***** RECORDS FOR THE EXERCISE

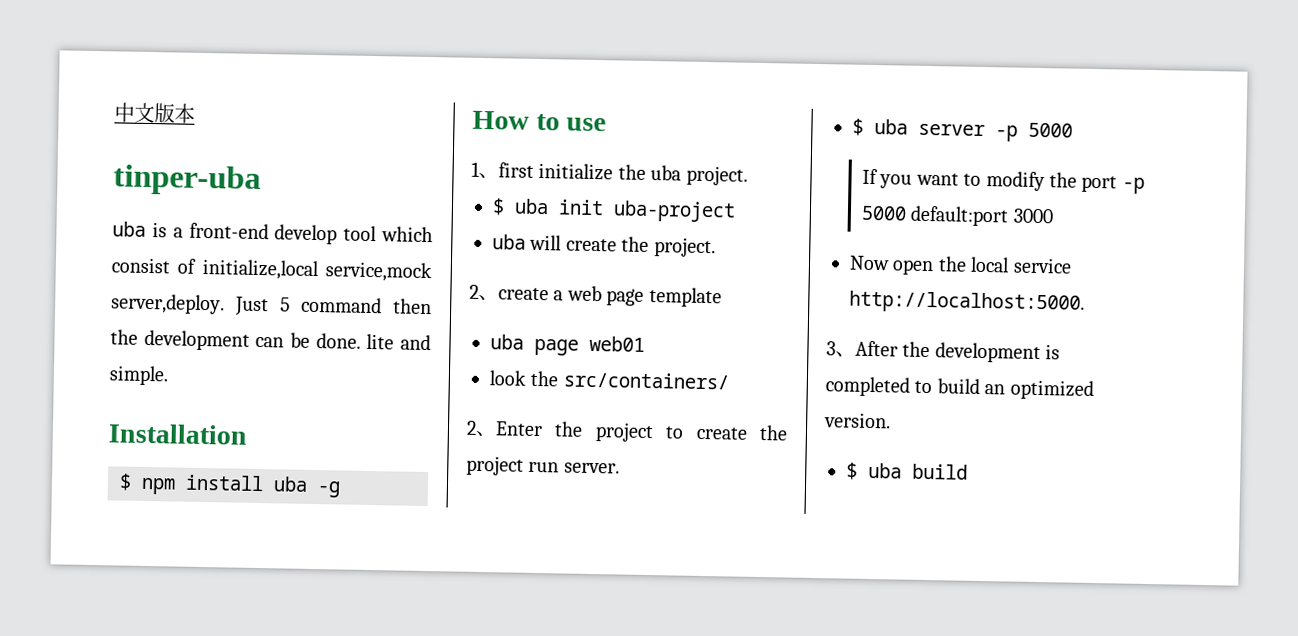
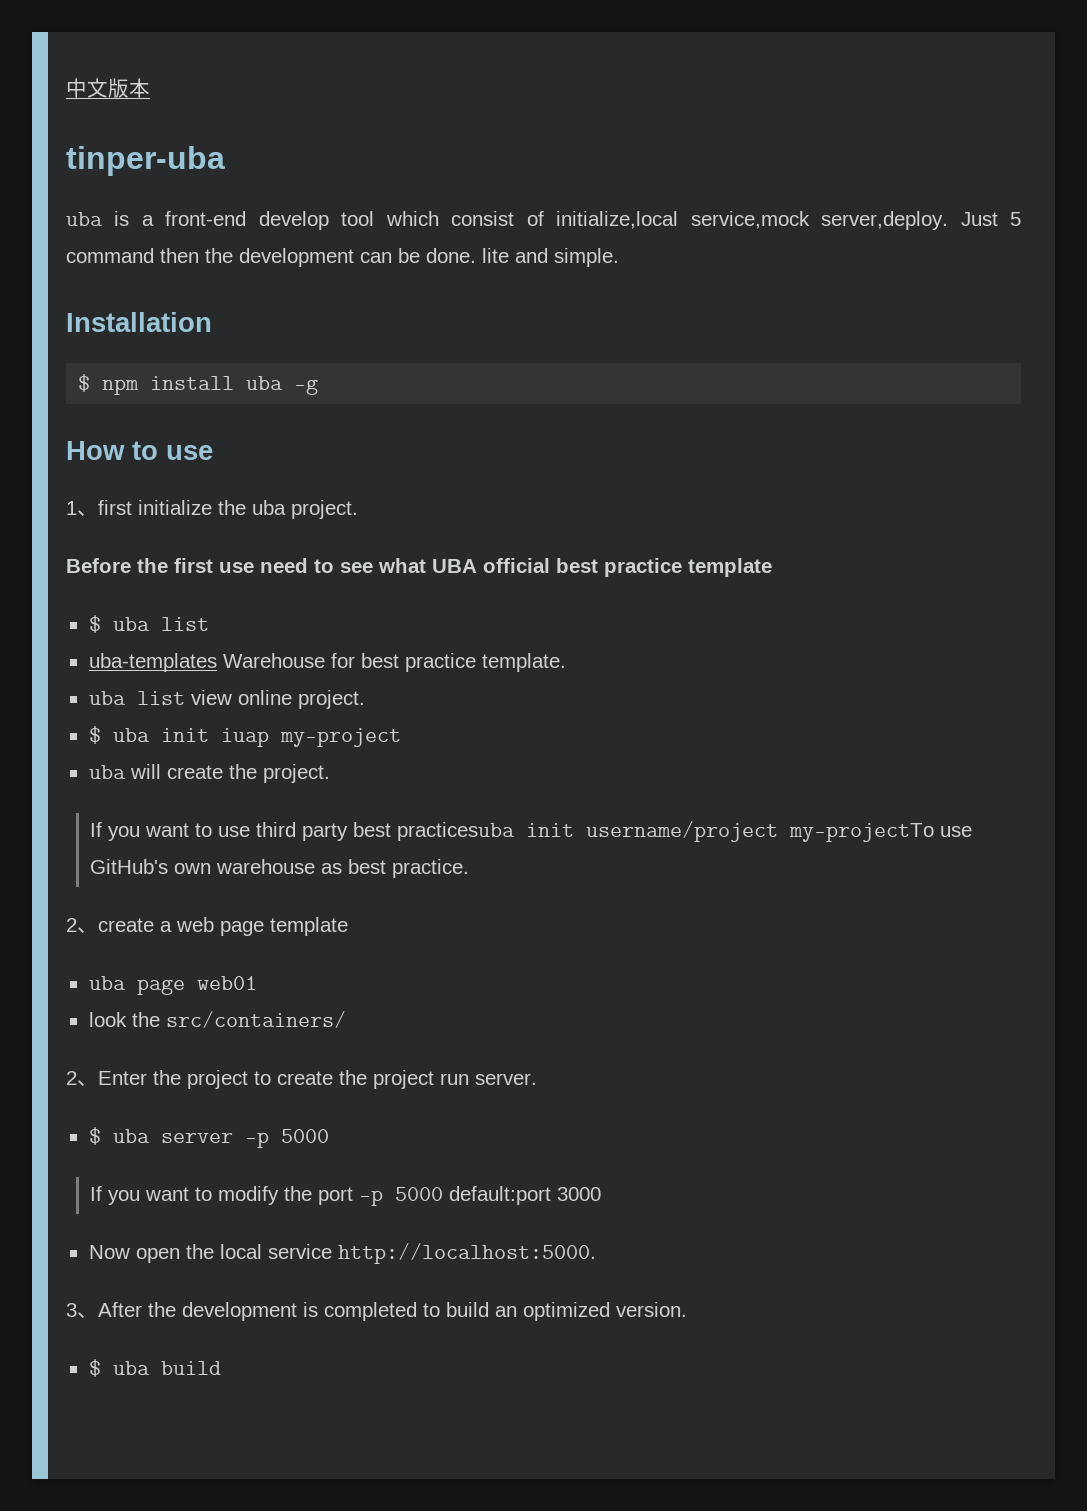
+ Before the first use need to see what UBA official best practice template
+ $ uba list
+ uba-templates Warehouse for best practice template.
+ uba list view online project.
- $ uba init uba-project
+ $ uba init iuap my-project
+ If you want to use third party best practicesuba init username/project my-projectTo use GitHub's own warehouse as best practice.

**********

▸ **BRIEF**: Copy out all the data exactly. The images should not appear in the copy.

▸ **RESULT BELOW**:
+ Before the first use need to see what UBA official best practice template
+ $ uba list
+ uba-templates Warehouse for best practice template.
+ uba list view online project.
- $ uba init uba-project
+ $ uba init iuap my-project
+ If you want to use third party best practicesuba init username/project my-projectTo use GitHub's own warehouse as best practice.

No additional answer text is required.